The older predictions for the state are in line with the moreupdated regional IPCC predictions. Basically, the report predicted dryer weather for the southwest and hotter hots. The report predicted an annual precipitation decrease of 10 percent by 2100 and increased summer temperatures by 3 degrees Celsius, or 5 degrees Fahrenheit, though many scientists say the report is understating the possibilities.

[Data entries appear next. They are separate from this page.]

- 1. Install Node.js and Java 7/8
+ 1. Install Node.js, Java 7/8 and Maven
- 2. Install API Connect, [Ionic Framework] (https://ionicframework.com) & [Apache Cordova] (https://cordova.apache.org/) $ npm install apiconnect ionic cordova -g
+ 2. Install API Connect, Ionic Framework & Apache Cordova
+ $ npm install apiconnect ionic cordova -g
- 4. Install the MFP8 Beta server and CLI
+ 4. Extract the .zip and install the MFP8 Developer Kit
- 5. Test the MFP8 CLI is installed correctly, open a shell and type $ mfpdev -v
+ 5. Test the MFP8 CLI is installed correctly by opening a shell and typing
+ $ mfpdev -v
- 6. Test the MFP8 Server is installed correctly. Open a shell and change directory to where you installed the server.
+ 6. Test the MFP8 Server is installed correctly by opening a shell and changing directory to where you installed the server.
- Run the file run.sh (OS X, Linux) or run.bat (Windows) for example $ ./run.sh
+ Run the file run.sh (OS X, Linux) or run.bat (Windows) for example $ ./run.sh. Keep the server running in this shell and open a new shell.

Katharine Hayhoe, a climate professor at Texas Tech University, told The Houston Chronicle that if the world continues to use fossil fuels to meet its energy needs, winter temperatures in Texas will climb by up to 9 degrees and summer temperatures by up to 15 degrees by 2100. In the same report by the Chronicle, Gerald North, a climate professor at Texas A&M University, calculated that the state would need 25-to-45 percent more rain to offset the water evaporation caused by the increased temperatures, but rainfall is forecasted to decrease. He predicted that the Brazos, Colorado and Rio Grande rivers may run dry. Drying of the state’s water resources may cause Texas to lose up to 40 percent of its agricultural land, predicted A&M Agricultural Economics professor Bruce McCarl. Forecasts suggest that what rainfall the state does get will come in bursts, creating more flooding. Hurricanes would become more dangerous and have farther-reaching flooding implications due to the sea-level rise, which would also increase infrastructure erosion. Both attempting to mitigate those scenarios and choosing to adapt to them are costly.
“Possible responses to sea-level rise include building walls to hold back the sea, allowing the sea to advance and adapting to it, and raising the land,” according to the EPA report. “Each of these responses will by costly, either in out-of-pocket costs or in lost land and structures. For example, the cumulative cost of sand replenishment to protect the coast of Texas from a 20-inch rise by 2100 is estimated at $4.2–$12.8 billion.” The report also said that the Galveston sea level, which has previously risen about 25 inches each century, was expected to rise 38 inches by 2100.